Brasilia went bust about a year or so ago, so any Brasilia Model specific parts will be increasingly difficult to source.

But parts from other Brasilia models may fit the Sublima.

What's the Gicar or Giemme code on the old touchpad ?


----------



## customcoffee (Jan 9, 2013)

espressotechno said:


> Brasilia went bust about a year or so ago, so any Brasilia Model specific parts will be increasingly difficult to source.
> 
> But parts from other Brasilia models may fit the Sublima.
> 
> What's the Gicar or Giemme code on the old touchpad ?


this is the touchpad (i can get the code tomorow) https://www.google.co.uk/search?q=sublima+espresso&rlz=1C1CHFX_enGB518GB518&espv=210&es_sm=122&source=lnms&tbm=isch&sa=X&ei=wdagUtaLBZL07Aac8ICIAg&ved=0CAcQ_AUoAQ&biw=1366&bih=642#facrc=_&imgrc=_BSw88kSgPcEAM%3A%3BHdmFZ0ey4ho8FM%3Bhttp%253A%252F%252Fwww.brasilia-coffee.co.uk%252Fimages%252Fsublima-easy6.jpg%3Bhttp%253A%252F%252Fwww.brasilia-coffee.co.uk%252Fopus-sublima.html%3B400%3B600

the only touchpads I can seem to come across are the gradisca type ones


----------



## customcoffee (Jan 9, 2013)

i took the touchpad apart yesterday and found the following code if anybody has any ideas,

'GIEMME 02.51.0056 REV-1'

a quick google search doesnt really bring anything back


----------



## espressotechno (Apr 11, 2011)

Nothing form my main supplier - have put out a few enquiry emails to other sources. Will let you know if I get a result......


----------



## customcoffee (Jan 9, 2013)

thats very kind of you thank you very much


----------



## espressotechno (Apr 11, 2011)

I think I've found the touchpad. I'm unable to copy the pic from the suppliers webpage for some unknown reason, but here's the description:

Grey, 6 round buttons in a line, 43mm (w) x 165mm(L) with rounded corners.

There are 7 mounting lugs spaced unevenly around the casing.

The supplier lists it as out-of-stock, with a delivery time of 3-4 weeks ex-mainland Europe.

The final price to you would be approx. £100.

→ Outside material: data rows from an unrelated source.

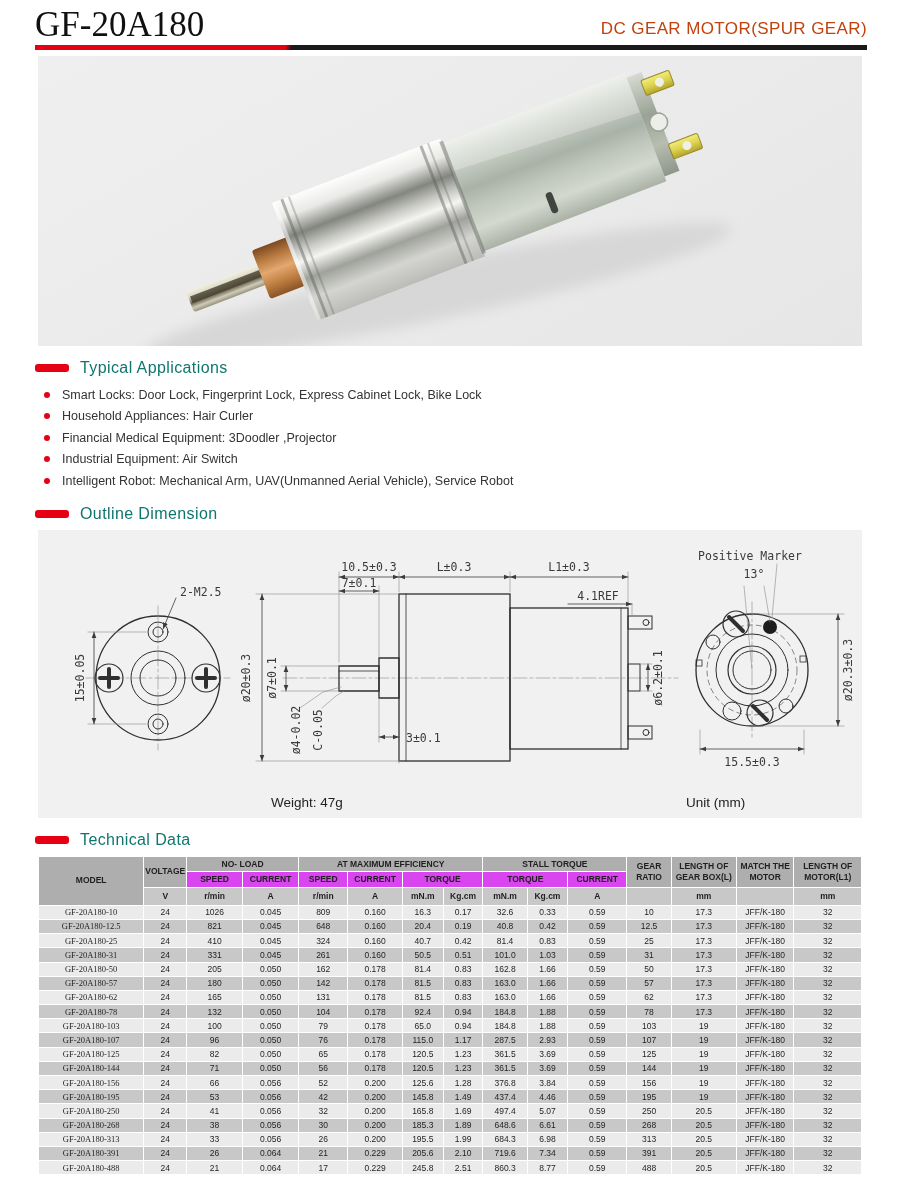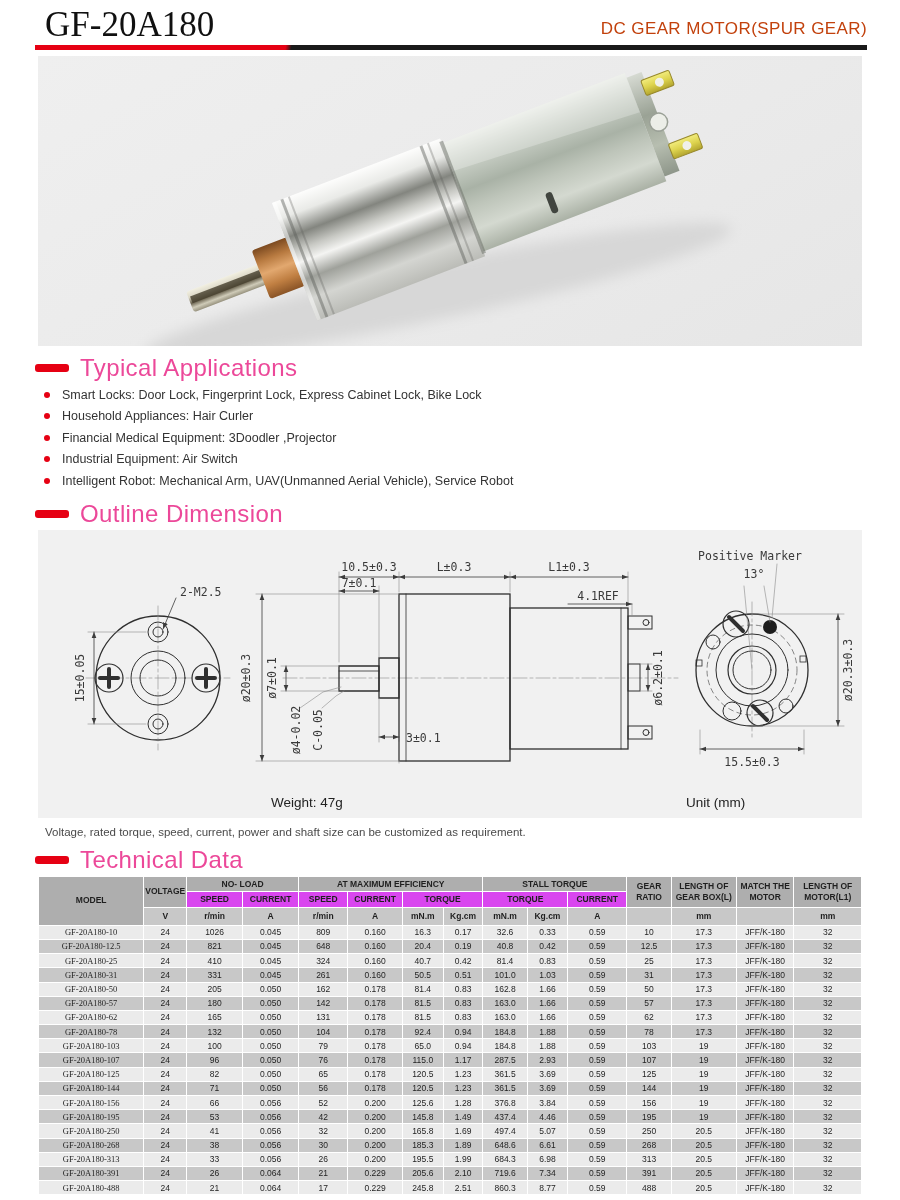"GF-20A180" .hdr { padding: 2px 33px 2px 45px -> 2px 33px 2px 35px }
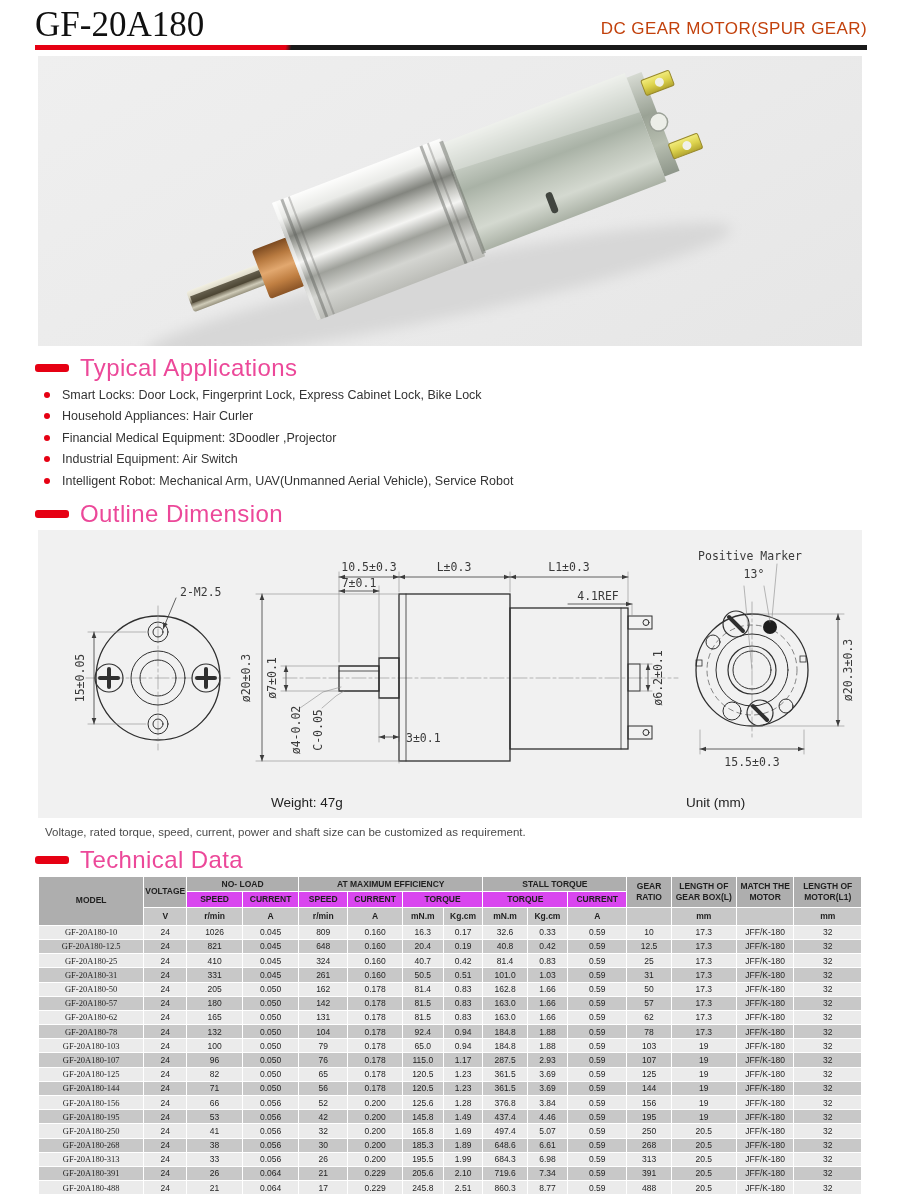"Typical Applications" .sec-h span { color: #ec4899 -> #0f766e; font-size: 24px -> 16px }
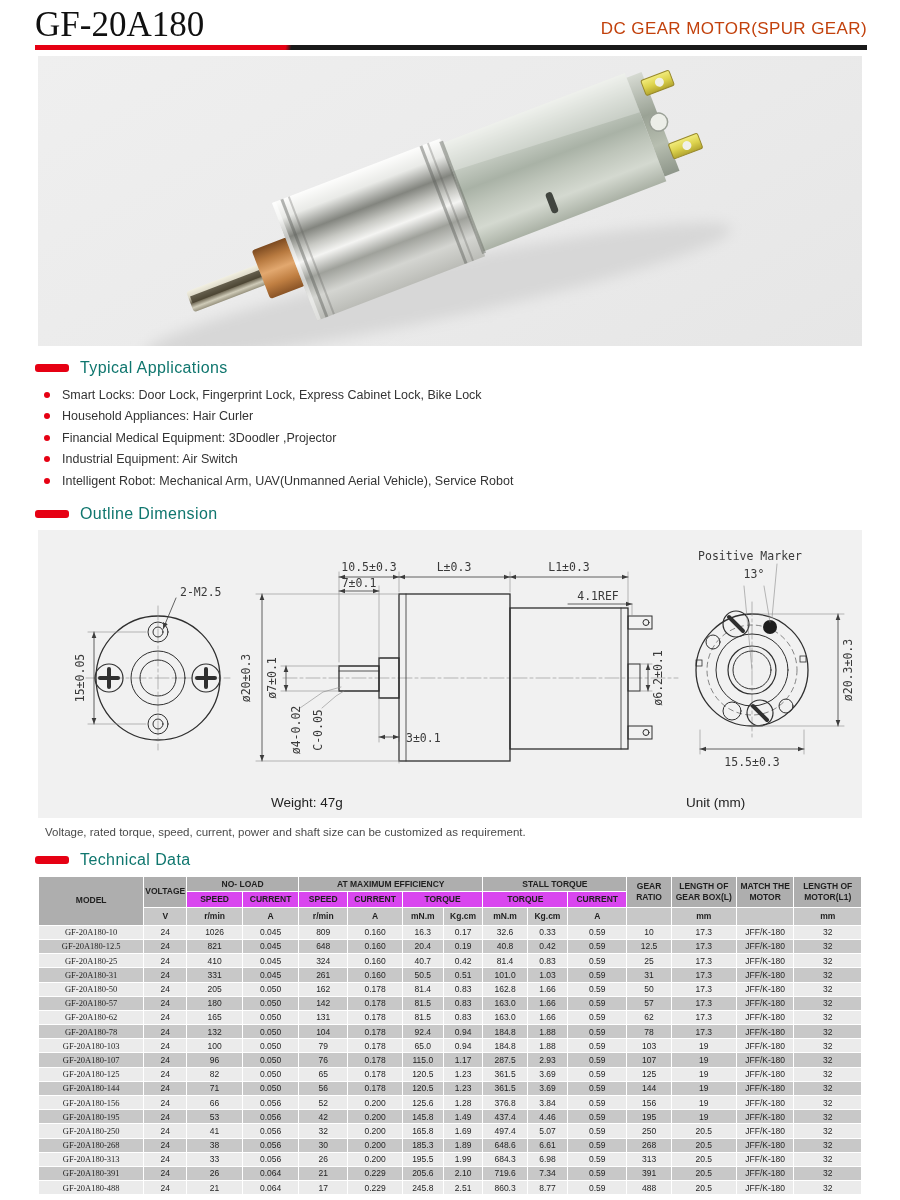"Voltage, rated torque, speed, current," p.note { html: <p>Voltage, rated torque, speed, current, power and shaft size can be customized as requirement.</p> -> none }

I've put in an availability request & will let you know the result.......


----------



## Charliej (Feb 25, 2012)

Assuming it's LF as your supplier have you also tried GEV as they seem to have stock of quite a few Brasilia/Rossi grinder parts that :F have a lead time on delivery for.


----------



## customcoffee (Jan 9, 2013)

wow excellent work, too kind sir


----------



## espressotechno (Apr 11, 2011)

Lf + gev +....


----------



## espressotechno (Apr 11, 2011)

CC: The complete touchpanel appears to be unavailable. However the electronic box behind the button panel is available - I'm awaiting a price.....

You'll need to determine which part is faulty - the button panel or the box.

PS Separating the two parts & cleaning up the interfaces with meths can sometimes cure the problem (!)


----------



## customcoffee (Jan 9, 2013)

Ah the electronic box is fine. The problem is the rubber cover which houses the buttons, one of the buttons has come away from the rest of the rubber as it is split all the way around (general wear I guess)


----------